• MATERIAL PROVIDED

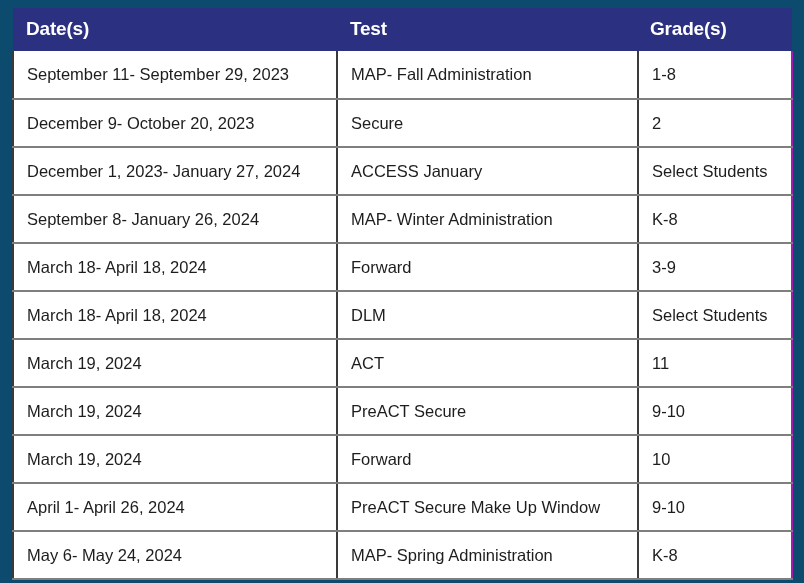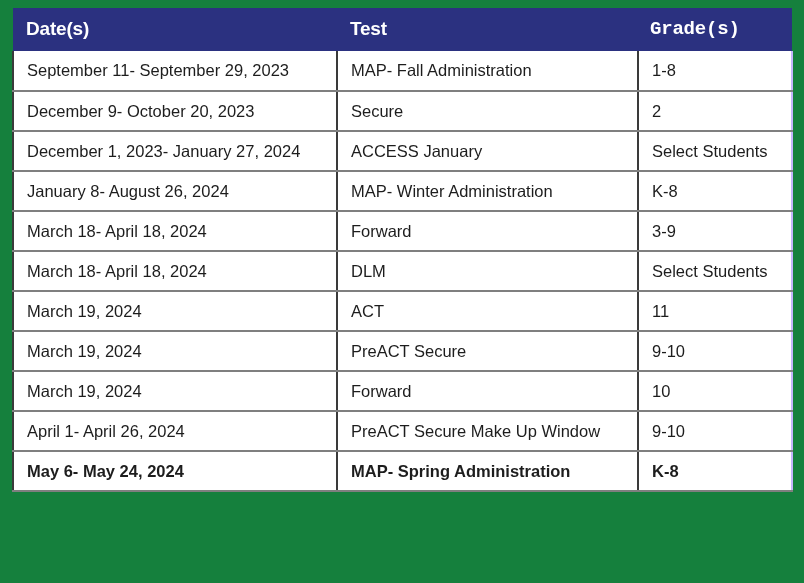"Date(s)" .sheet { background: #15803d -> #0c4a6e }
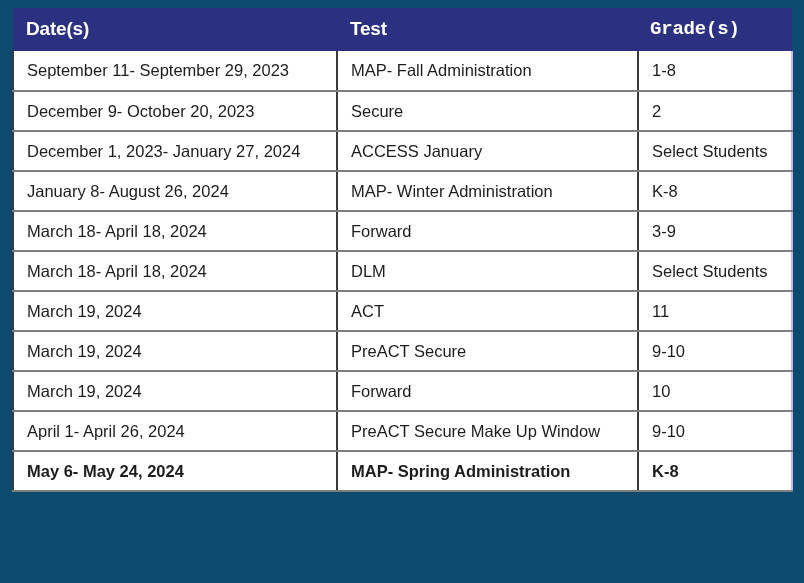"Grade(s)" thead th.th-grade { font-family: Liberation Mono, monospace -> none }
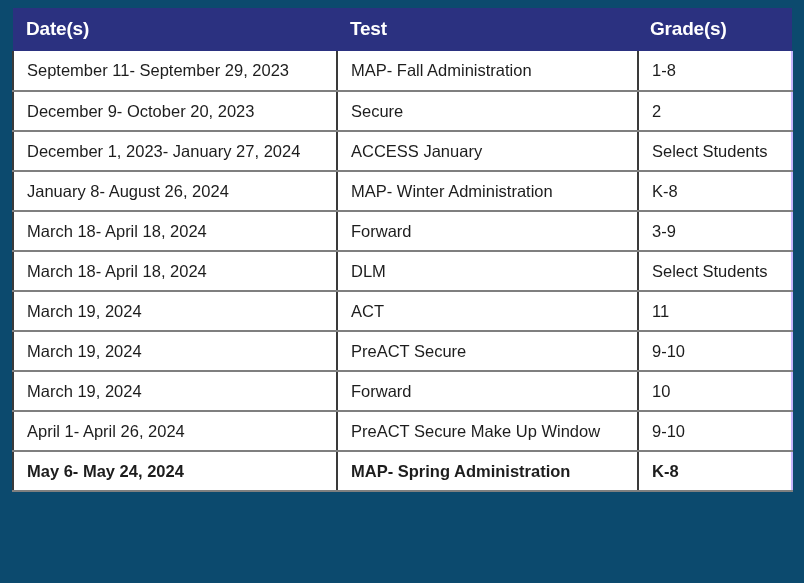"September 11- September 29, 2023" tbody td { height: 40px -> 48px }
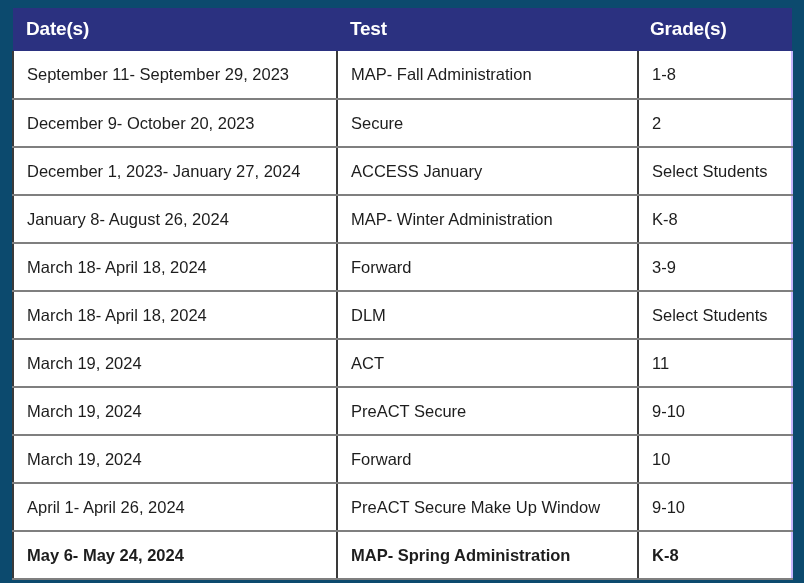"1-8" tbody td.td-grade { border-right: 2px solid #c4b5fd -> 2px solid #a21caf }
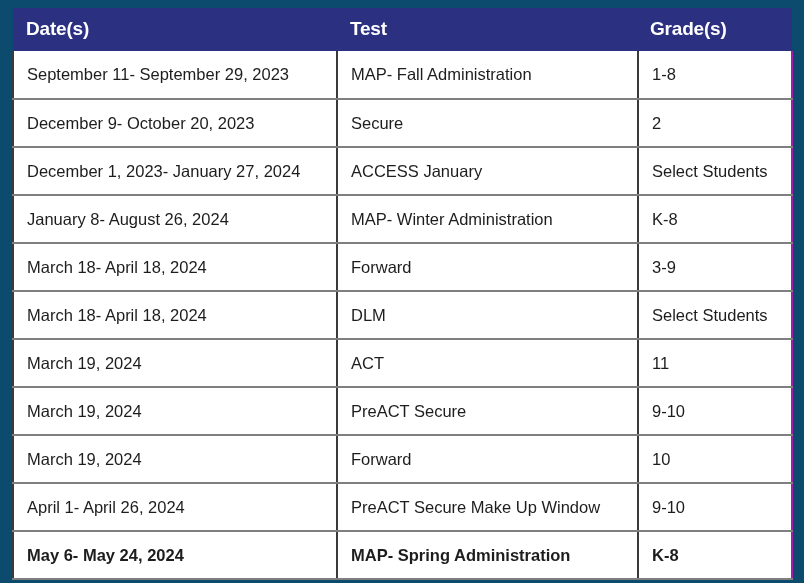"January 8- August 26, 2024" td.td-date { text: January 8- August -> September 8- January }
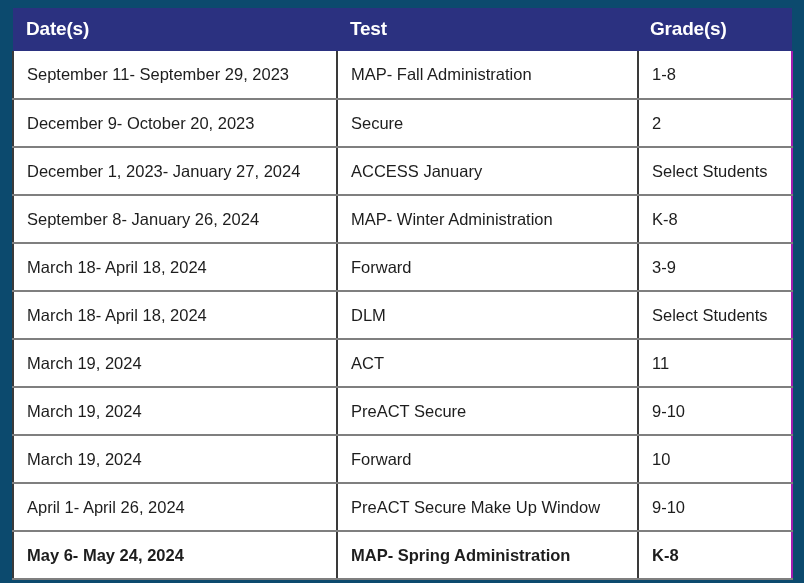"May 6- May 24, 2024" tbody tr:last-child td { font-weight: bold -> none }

...

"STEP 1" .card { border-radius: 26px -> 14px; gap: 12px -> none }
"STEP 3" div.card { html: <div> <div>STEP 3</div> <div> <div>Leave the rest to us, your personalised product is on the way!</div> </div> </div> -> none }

• DIRECTIONS
For each line of the entries that holds the word "card", pull that line out.

• WRITTEN REPLY
"STEP 1" .card { border-radius: 26px -> 14px; gap: 12px -> none }
"STEP 3" div.card { html: <div> <div>STEP 3</div> <div> <div>Leave the rest to us, your personalised product is on the way!</div> </div> </div> -> none }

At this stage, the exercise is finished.